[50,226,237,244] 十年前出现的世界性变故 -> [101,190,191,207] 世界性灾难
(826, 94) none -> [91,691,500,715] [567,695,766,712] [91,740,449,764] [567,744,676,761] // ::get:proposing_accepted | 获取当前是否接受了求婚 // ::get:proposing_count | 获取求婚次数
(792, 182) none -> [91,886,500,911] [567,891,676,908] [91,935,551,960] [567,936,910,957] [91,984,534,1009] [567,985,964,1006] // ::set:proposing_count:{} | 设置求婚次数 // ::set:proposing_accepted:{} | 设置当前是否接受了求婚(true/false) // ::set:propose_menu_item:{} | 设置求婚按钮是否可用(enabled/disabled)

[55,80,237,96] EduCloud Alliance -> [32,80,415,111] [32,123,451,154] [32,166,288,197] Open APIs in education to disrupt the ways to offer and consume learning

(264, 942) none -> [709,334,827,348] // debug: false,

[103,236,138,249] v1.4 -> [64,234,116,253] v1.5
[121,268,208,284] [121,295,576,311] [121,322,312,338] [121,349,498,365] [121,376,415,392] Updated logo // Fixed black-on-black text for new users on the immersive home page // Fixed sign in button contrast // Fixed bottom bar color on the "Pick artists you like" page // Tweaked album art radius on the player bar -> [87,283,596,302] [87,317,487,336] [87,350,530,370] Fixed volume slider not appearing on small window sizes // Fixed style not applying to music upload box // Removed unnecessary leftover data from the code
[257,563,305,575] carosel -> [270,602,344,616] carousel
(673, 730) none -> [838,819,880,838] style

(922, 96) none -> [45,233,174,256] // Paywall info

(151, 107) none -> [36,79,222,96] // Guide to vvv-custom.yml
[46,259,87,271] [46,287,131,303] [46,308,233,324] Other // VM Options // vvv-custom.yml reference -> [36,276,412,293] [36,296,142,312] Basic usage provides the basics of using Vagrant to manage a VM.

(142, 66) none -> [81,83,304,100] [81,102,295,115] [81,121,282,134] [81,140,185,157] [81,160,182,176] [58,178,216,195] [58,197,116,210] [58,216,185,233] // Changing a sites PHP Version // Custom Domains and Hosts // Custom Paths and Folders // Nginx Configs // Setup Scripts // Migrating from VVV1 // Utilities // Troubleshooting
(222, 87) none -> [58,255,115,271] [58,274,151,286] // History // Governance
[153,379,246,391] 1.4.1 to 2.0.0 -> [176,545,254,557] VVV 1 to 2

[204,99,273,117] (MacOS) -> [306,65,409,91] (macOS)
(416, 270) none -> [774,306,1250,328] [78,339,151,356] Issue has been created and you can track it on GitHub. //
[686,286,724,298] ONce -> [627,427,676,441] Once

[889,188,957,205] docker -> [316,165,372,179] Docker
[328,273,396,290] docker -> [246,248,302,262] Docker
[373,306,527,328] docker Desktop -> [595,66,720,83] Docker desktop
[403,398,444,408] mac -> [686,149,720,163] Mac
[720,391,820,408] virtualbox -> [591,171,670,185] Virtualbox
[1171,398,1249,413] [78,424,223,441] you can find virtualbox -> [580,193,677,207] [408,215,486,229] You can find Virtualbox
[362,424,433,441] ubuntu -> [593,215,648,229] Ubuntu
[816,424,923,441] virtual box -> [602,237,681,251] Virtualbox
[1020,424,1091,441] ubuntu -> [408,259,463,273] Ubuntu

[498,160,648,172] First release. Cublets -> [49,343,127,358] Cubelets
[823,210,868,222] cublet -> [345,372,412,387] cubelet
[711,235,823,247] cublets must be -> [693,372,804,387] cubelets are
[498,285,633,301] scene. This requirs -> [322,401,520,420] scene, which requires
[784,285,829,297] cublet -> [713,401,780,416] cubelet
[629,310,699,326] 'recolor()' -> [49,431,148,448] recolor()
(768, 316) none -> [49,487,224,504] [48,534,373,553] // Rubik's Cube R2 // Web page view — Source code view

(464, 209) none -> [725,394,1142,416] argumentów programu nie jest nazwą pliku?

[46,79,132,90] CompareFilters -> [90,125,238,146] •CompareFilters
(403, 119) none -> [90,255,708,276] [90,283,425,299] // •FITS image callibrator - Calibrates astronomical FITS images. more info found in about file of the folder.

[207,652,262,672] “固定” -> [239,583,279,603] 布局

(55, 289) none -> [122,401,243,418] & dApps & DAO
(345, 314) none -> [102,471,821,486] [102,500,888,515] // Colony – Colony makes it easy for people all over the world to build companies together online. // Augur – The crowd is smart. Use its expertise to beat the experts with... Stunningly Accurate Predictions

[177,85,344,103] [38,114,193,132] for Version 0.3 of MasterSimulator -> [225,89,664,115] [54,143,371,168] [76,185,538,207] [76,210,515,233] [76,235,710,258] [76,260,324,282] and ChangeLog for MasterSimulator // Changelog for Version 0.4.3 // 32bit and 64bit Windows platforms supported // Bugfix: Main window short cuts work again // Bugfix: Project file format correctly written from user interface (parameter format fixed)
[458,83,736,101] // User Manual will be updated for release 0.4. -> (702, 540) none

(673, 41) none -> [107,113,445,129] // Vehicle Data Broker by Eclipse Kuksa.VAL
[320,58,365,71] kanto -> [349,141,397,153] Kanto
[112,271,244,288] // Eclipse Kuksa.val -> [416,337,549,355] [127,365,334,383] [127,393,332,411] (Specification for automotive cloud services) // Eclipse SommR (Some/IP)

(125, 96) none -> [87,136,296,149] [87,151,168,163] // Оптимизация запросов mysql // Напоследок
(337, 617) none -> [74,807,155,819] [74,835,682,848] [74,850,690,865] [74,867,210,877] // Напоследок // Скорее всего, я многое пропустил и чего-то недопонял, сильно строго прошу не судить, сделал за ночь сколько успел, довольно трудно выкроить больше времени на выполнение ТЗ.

■ ■ ■ ■ ■ ■ ■

**Task to carry out:** Look above for the line holding "[373,306,527,328] docker Desktop" and the line holding "[1171,398,1249,413] [78,424,223,441] you", then output exactly those two lines and every line between them, nothing more.

**Written response:**
[373,306,527,328] docker Desktop -> [595,66,720,83] Docker desktop
[403,398,444,408] mac -> [686,149,720,163] Mac
[720,391,820,408] virtualbox -> [591,171,670,185] Virtualbox
[1171,398,1249,413] [78,424,223,441] you can find virtualbox -> [580,193,677,207] [408,215,486,229] You can find Virtualbox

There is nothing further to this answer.